▶ **REQUIRED WORK**
Take the entries that follow and return exactly the lines from the one holding "(891, 164) none -> (625, 808) //" through the one holding "[92,1099,711,1121] -Lógica de", both included. Nothing else is needed.

▶ **PROVIDED RECORDS**
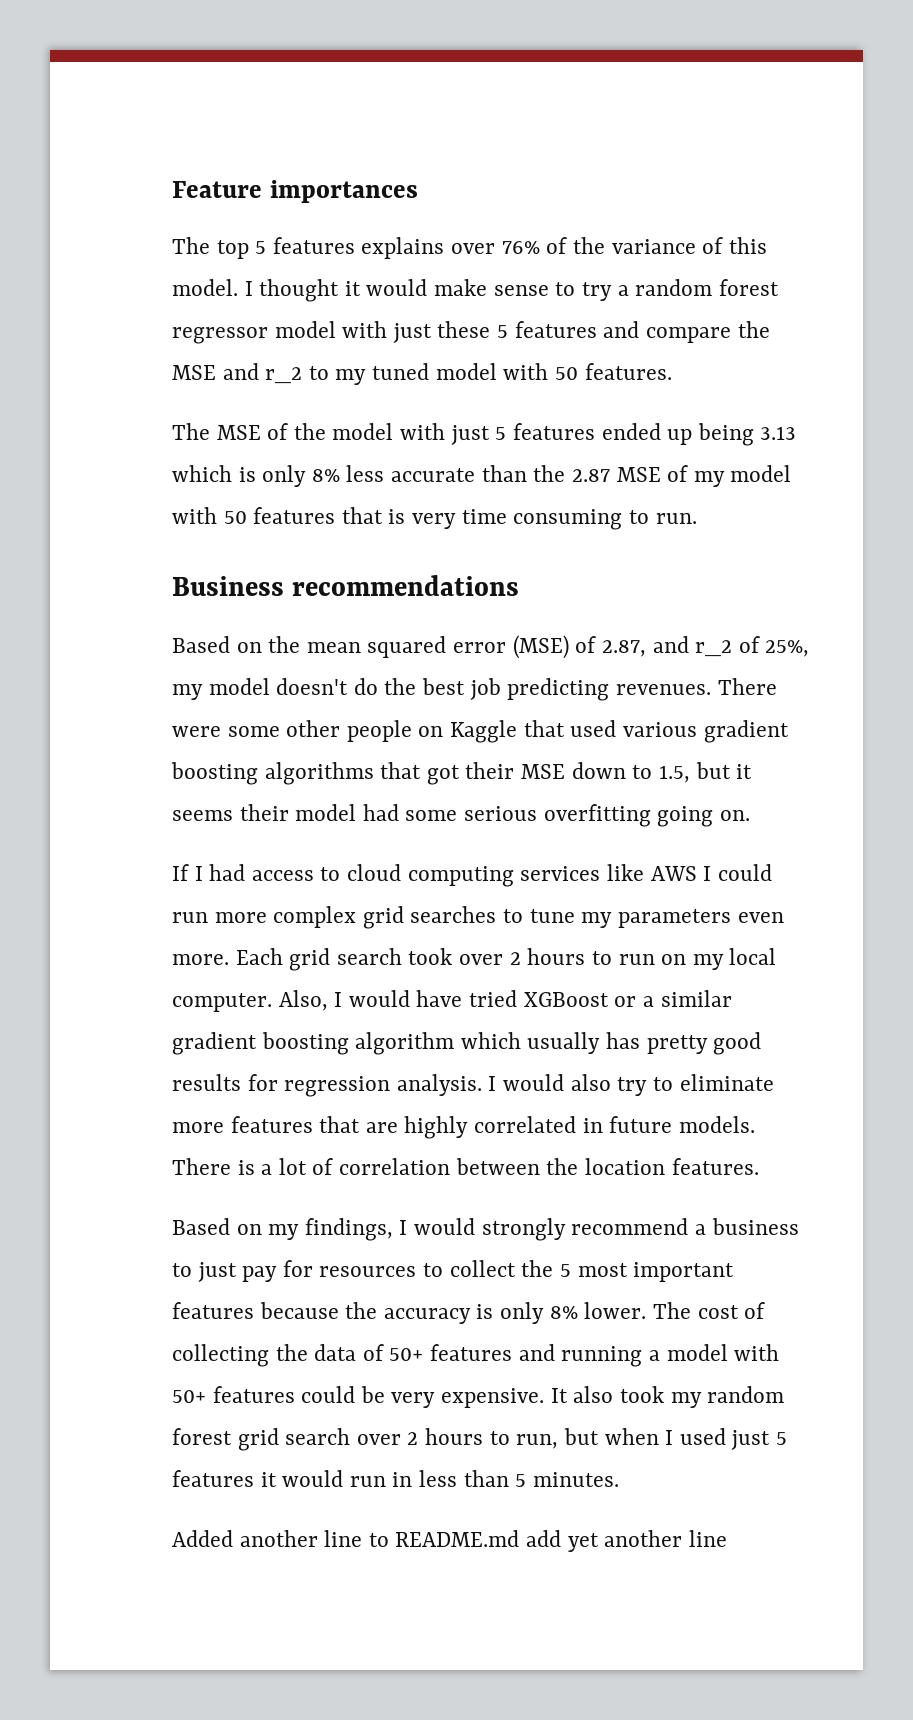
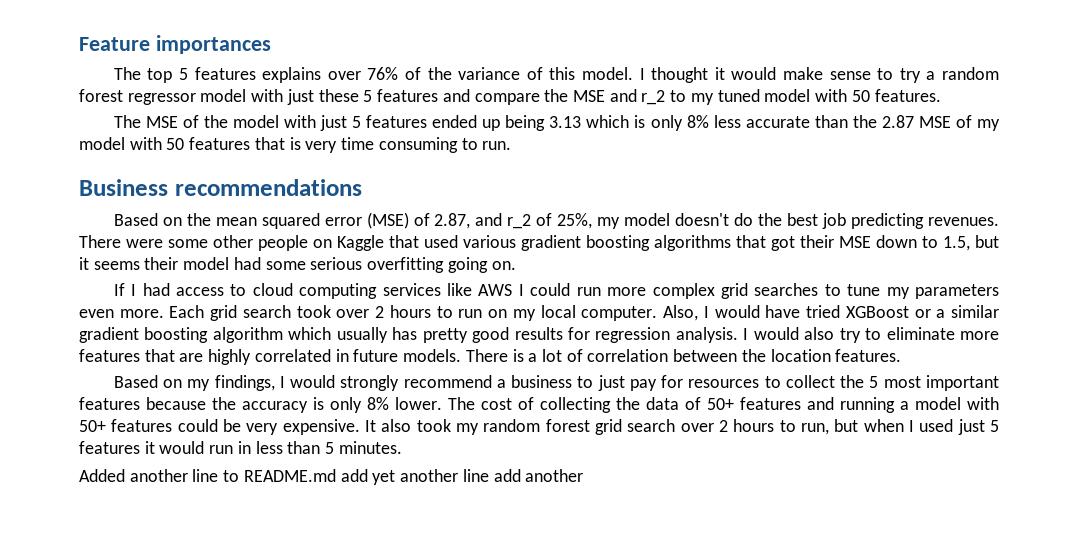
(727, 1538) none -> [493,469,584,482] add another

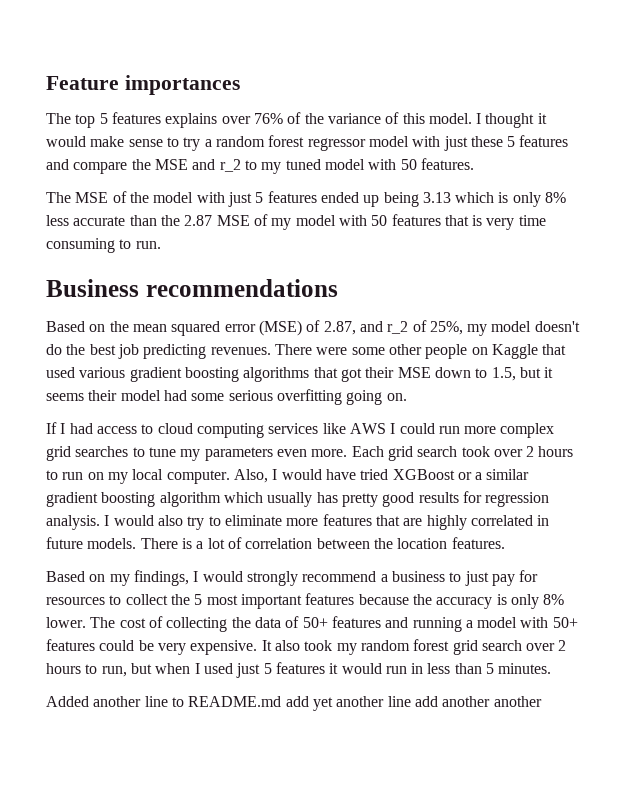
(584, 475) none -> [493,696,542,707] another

...

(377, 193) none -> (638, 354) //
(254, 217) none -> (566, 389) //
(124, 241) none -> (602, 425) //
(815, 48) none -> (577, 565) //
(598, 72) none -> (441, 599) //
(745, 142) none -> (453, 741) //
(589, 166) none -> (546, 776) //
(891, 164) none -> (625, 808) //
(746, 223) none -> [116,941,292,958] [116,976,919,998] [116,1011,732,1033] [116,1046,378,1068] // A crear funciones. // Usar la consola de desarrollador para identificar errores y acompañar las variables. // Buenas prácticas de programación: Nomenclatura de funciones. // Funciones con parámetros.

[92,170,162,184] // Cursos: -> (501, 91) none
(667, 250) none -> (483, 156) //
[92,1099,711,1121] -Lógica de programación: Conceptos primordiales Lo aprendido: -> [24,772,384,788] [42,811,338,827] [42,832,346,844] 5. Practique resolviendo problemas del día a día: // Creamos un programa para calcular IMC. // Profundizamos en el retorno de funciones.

▶ **WRITTEN ANSWER**
(891, 164) none -> (625, 808) //
(746, 223) none -> [116,941,292,958] [116,976,919,998] [116,1011,732,1033] [116,1046,378,1068] // A crear funciones. // Usar la consola de desarrollador para identificar errores y acompañar las variables. // Buenas prácticas de programación: Nomenclatura de funciones. // Funciones con parámetros.

[92,170,162,184] // Cursos: -> (501, 91) none
(667, 250) none -> (483, 156) //
[92,1099,711,1121] -Lógica de programación: Conceptos primordiales Lo aprendido: -> [24,772,384,788] [42,811,338,827] [42,832,346,844] 5. Practique resolviendo problemas del día a día: // Creamos un programa para calcular IMC. // Profundizamos en el retorno de funciones.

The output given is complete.